I’m cooking Filipino tonight.

This may not be unusual for most of you. But sadly for me, this is a rare occurrence. While cooking Pinoy dishes should come naturally to anyone raised in these tropical isles, I have been amiss in learning to cook the good eats of my native land.

Don’t get me wrong. I love Filipino food with a passion. Because of my mother and a series of amazing cooks my family has had the honor of employing, I have been spoiled. Over the years, these women have created Pinoy dishes that could make grown men weep, yearning for a warm, home-cooked meal. In the end, I decided why screw around with perfection?

This year, I’ve decided that it’s time to learn, not only how to cook Filipino food but also to understand and appreciate why our food is so unique among other Asian cuisines.

I found the Pinatisang Manok or Chicken stewed in Fish Sauce to be an unusual dish. As mentioned by my cookbook du jour, Kulinarya, fish sauce, or more commonly known as patis, is usually not used as a main ingredient. More often it is used as a condiment more than a primary flavoring. But because this recipe combines two things that I love, chicken and fish sauce, I decided to give this recipe a go.

The end result is a light chicken stew that is both warm and comforting because of the high quality fish sauce and the subtle flavor of the mashed egg yolk. The broth has a surprising depth of flavor. With a bowl of steaming hot rice, this dish makes the perfect meal especially in the oddly cold weather we been having lately.

Just a quick note. The authors of Kulinarya emphasized the importance of using the best fish sauce possible.
“Premium patis, pure fish sauce, or patis puro is preferred. Like first-press olive oil, these are the prime yield, golden amber in color, flavorful and aromatic.”
Good Eats.
Pinatisang Manok
Adapted from Kulinarya: A Guidebook to Philippine Cuisine
  • 700 g chicken leg quarters, cut into drumsticks and thighs
  • 1 hard boiled egg yolk
  • 1 1/2 cups chicken broth
  • 120 g fresh ginger, julienned
  • 120 g fresh chili leaves, removed from the stems and cleaned
  • 2 tbsp vegetable oil
  • 2 tbsp fish sauce
In a wok, heat the oil over medium high heat, until it begins to shimmer. Add the ginger and saute until fragrant.
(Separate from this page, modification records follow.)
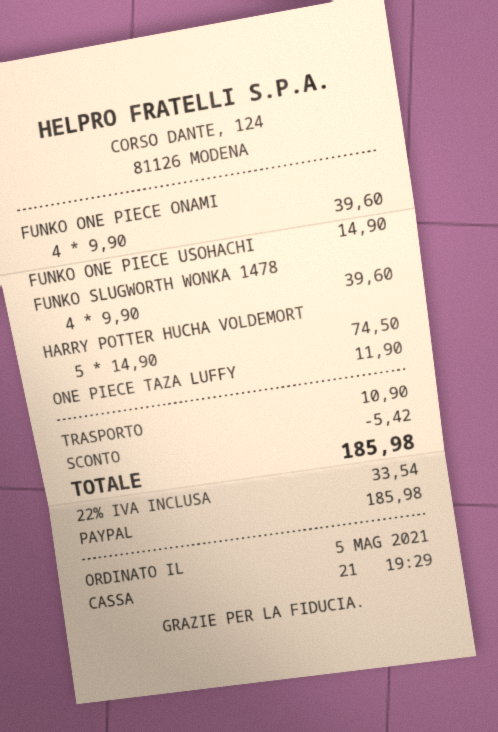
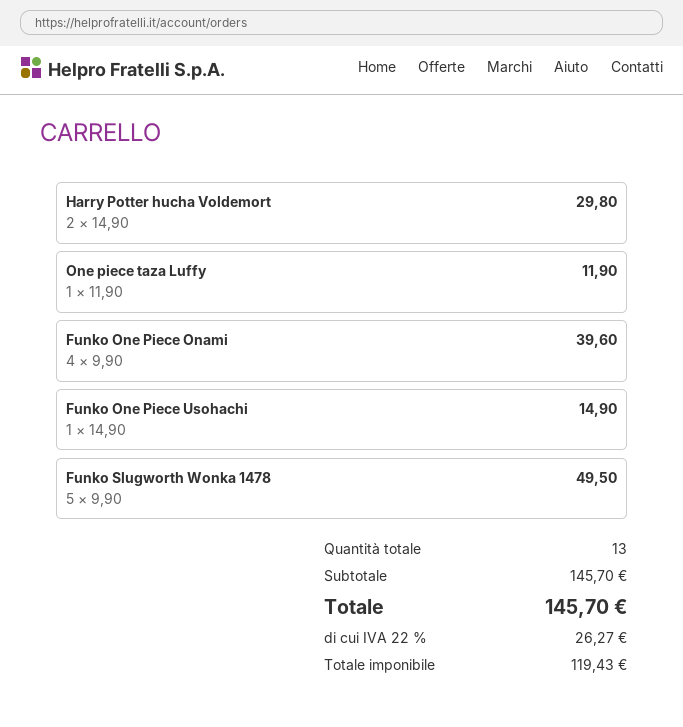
FUNKO SLUGWORTH WONKA 1478: 4 x 9.90 = 39.60 -> 5 x 9.90 = 49.50
HARRY POTTER HUCHA VOLDEMORT: 5 x 14.90 = 74.50 -> 2 x 14.90 = 29.80
discount: 5.42 -> none
shipping: 10.90 -> none
tax: 22% = 33.54 -> 22% = 26.27
total: 185.98 -> 145.70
Add the chicken pieces and half the fish sauce. Turn up the heat to high and cook the chicken to a golden brown.

Reserve a little of the chicken broth and pour in the rest in the wok. Bring the broth to a boil. Lower the heat and simmer for 2o minutes or until the chicken is tender.

In a small mixing bowl, mash the egg yolk and add the reserved chicken broth. Once the mixture achieves a paste-like consistency, add it to the cooking chicken broth.
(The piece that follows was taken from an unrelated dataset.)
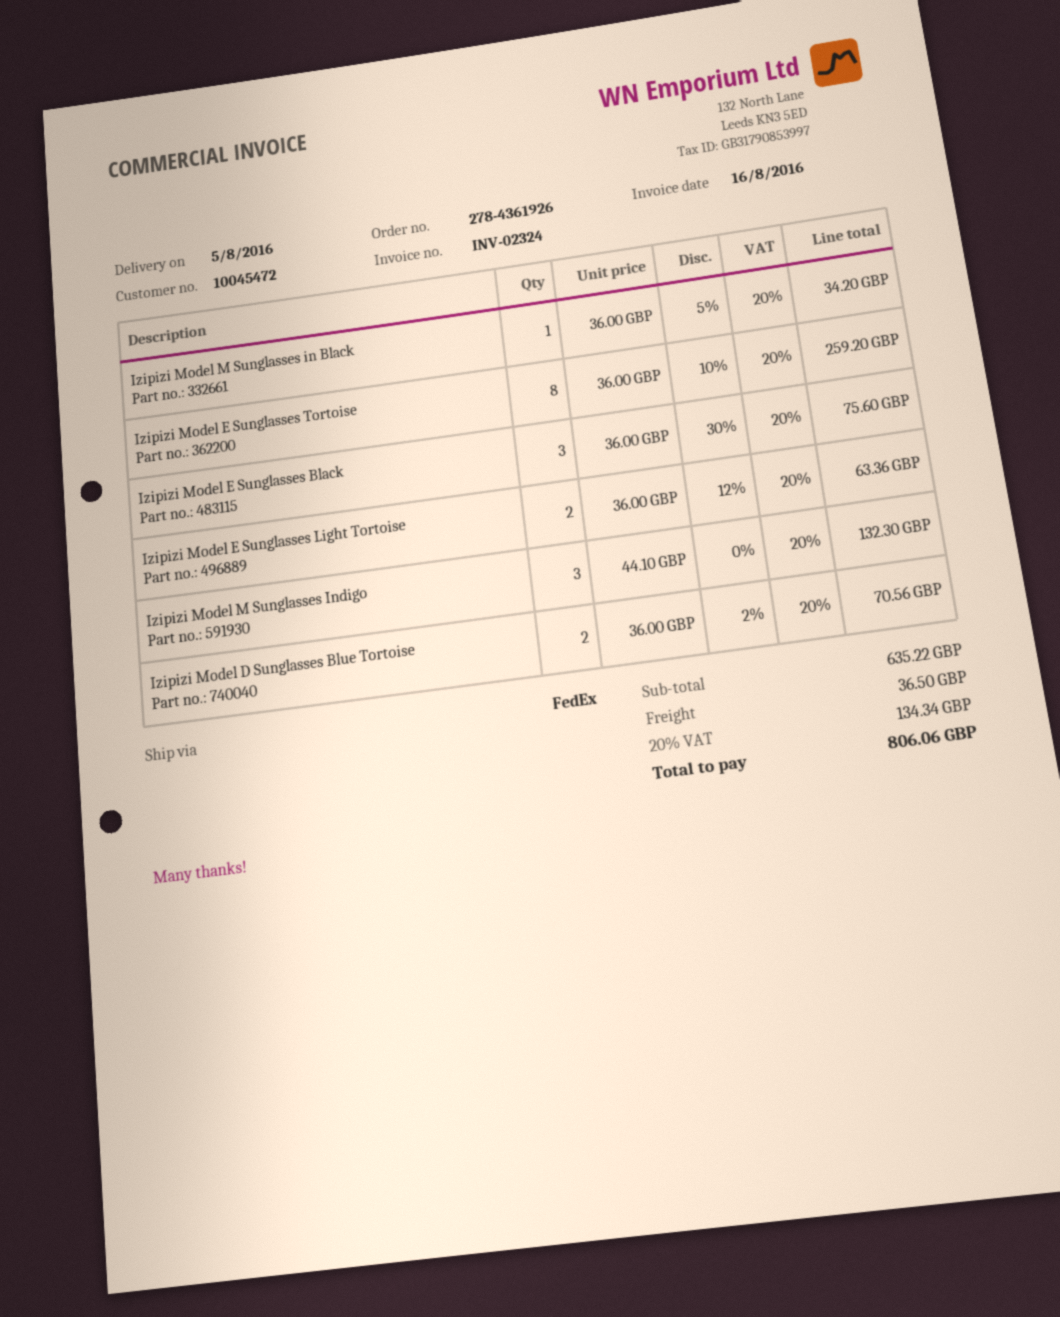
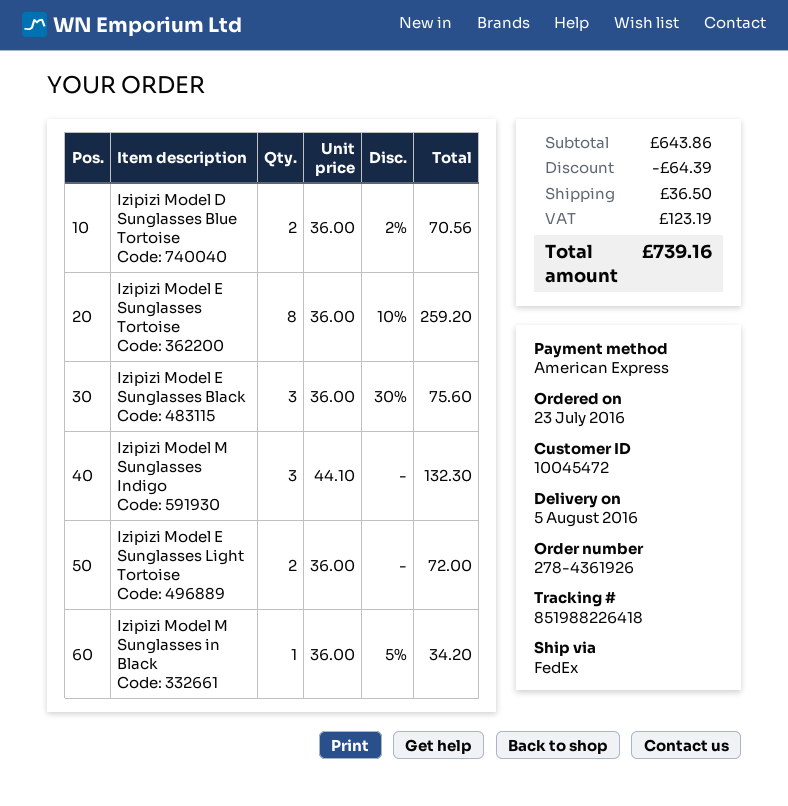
Izipizi Model E Sunglasses Light Tortoise: 2 x 36.00 - 12% = 63.36 -> 2 x 36.00 = 72.00
subtotal: 635.22 -> 643.86
discount: none -> 64.39
tax: 134.34 -> 123.19
total: 806.06 -> 739.16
Remove the chicken from the heat and add the chili leaves. Taste the broth and add the remaining fish sauce if deemed necessary.

Serves 6

Saturday, January 17, 2009

Literary Eating: Restaurante Pia Y Damaso

Smoked Tapang Usa
Tapang Usa from Restaurante Pia Y Damaso

I have eaten in several restaurants inside Greenbelt 5 to say I am familiar with Restaurante Pia Y Damaso. I have never thought of trying it out because their name implies they serve either Filipino or Spanish cuisine, both of which I feel I already eat too much of at home.
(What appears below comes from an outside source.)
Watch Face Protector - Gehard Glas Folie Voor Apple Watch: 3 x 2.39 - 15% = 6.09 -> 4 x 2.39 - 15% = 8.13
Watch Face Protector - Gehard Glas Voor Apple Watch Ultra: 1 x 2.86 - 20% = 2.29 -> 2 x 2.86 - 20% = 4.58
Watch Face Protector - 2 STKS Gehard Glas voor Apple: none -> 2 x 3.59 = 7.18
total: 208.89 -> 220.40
Nevertheless, I was excited when I got an invitation to write about the food served at Pia Y Damaso. It gave me an excuse to eat out and at the same time an opportunity to change my view of places that serve Filipino or Spanish fare. I immediately set out to do some research before my planned trip to the restaurant with hopes of maximizing the dining experience. I wanted to pre-select my choice dishes so that I can build the anticipation with each day that passes.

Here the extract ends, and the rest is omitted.